Because they still have a vested interested in their business and product and it is not always money.
It has almost become custom for large companies, growing small business and fast growing internet companies to outsource everything for the sake of growth. To give people the the power to make decisions about your creation that have no vested interest in your business other then capital. A lot of capital, preferably with as less effort as possible and with a as large as possible return on investment. Don’t expect them to remember what the actual product is.
Now this is a very general statement and certainly does not apply to every business and company out there but there are many of them.

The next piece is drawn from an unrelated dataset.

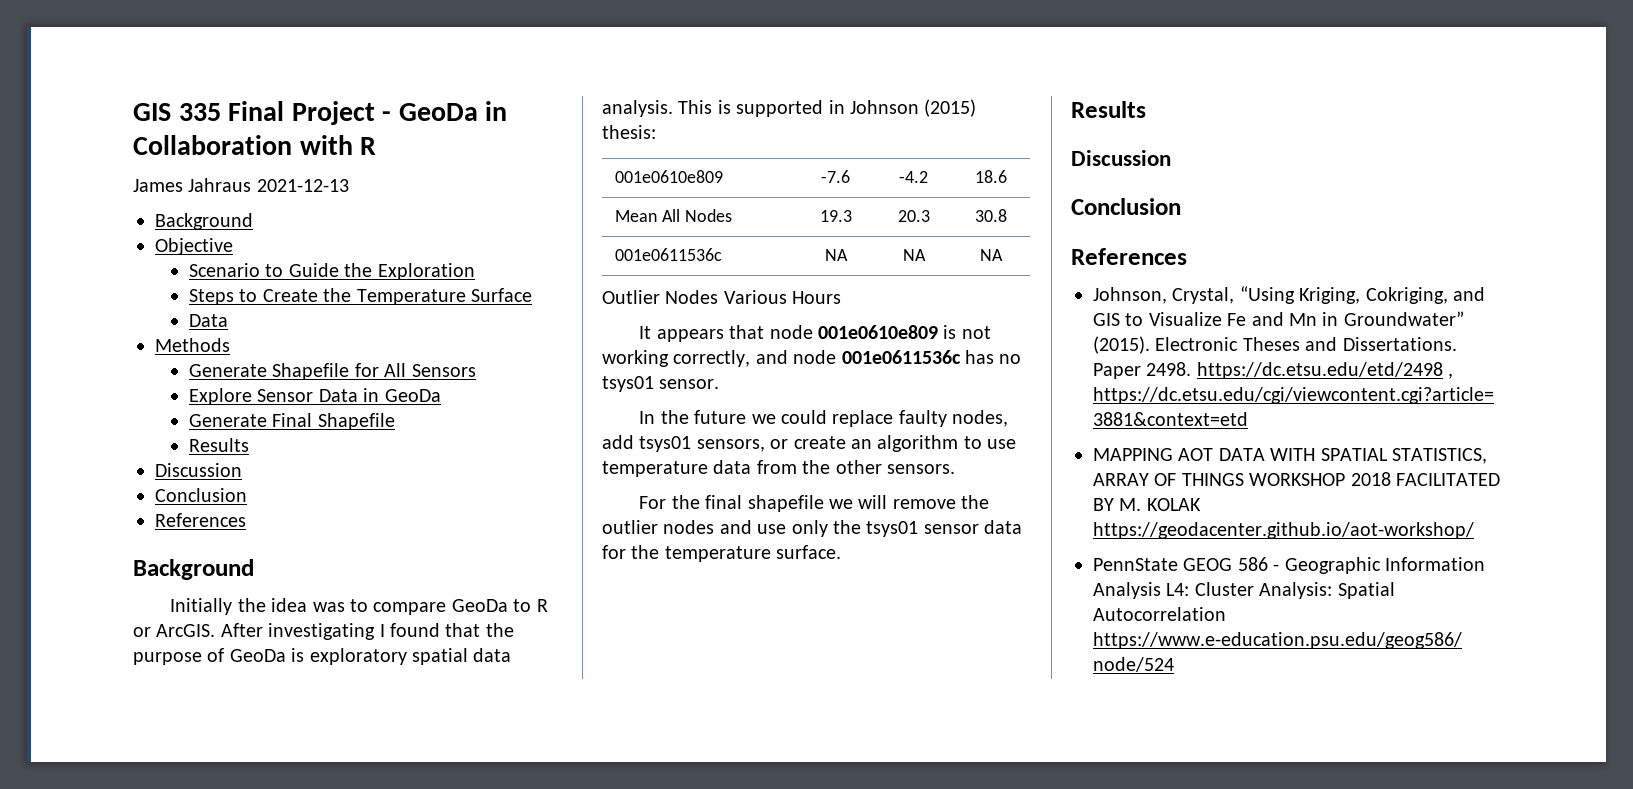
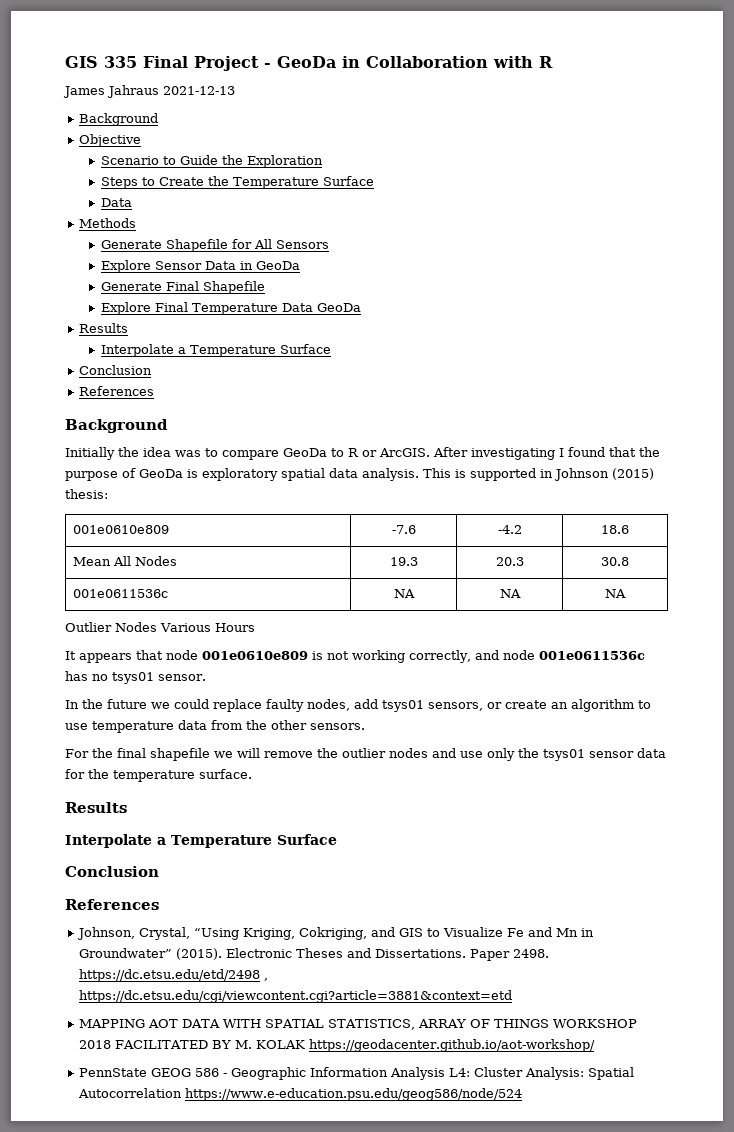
[188,438,249,452] [155,463,242,477] Results // Discussion -> [100,302,361,315] [78,323,128,333] [100,344,331,357] Explore Final Temperature Data GeoDa // Results // Interpolate a Temperature Surface
[1071,150,1171,166] Discussion -> [65,834,337,848] Interpolate a Temperature Surface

I also noticed that companies that are rather established and have history are more likely to return to this “Employee value” concept and understand that someone who is not only working for you but also can see his/her life improve and plan for a future will be more likely to provide quality work and won’t mind to go the extra mile every now and then to give your product the little bit of extra “humph” that makes it stand out from the rest.
By employing someone to do the same job that would otherwise be outsourced and by reimbursing that person properly and with adequate benefits you create not only a healthy work environment and a good relationship but also a team with vested interest in your organization and your product. Keeping somebody happy, healthy and secure can be a very impressive motivator.
At the end of the day, it is about covering someone’s basic needs.
“Money Can’t Buy Everything” | “You get what You pay for” | “You receive what You give”
Big business and growing business do not believe in karma it seems.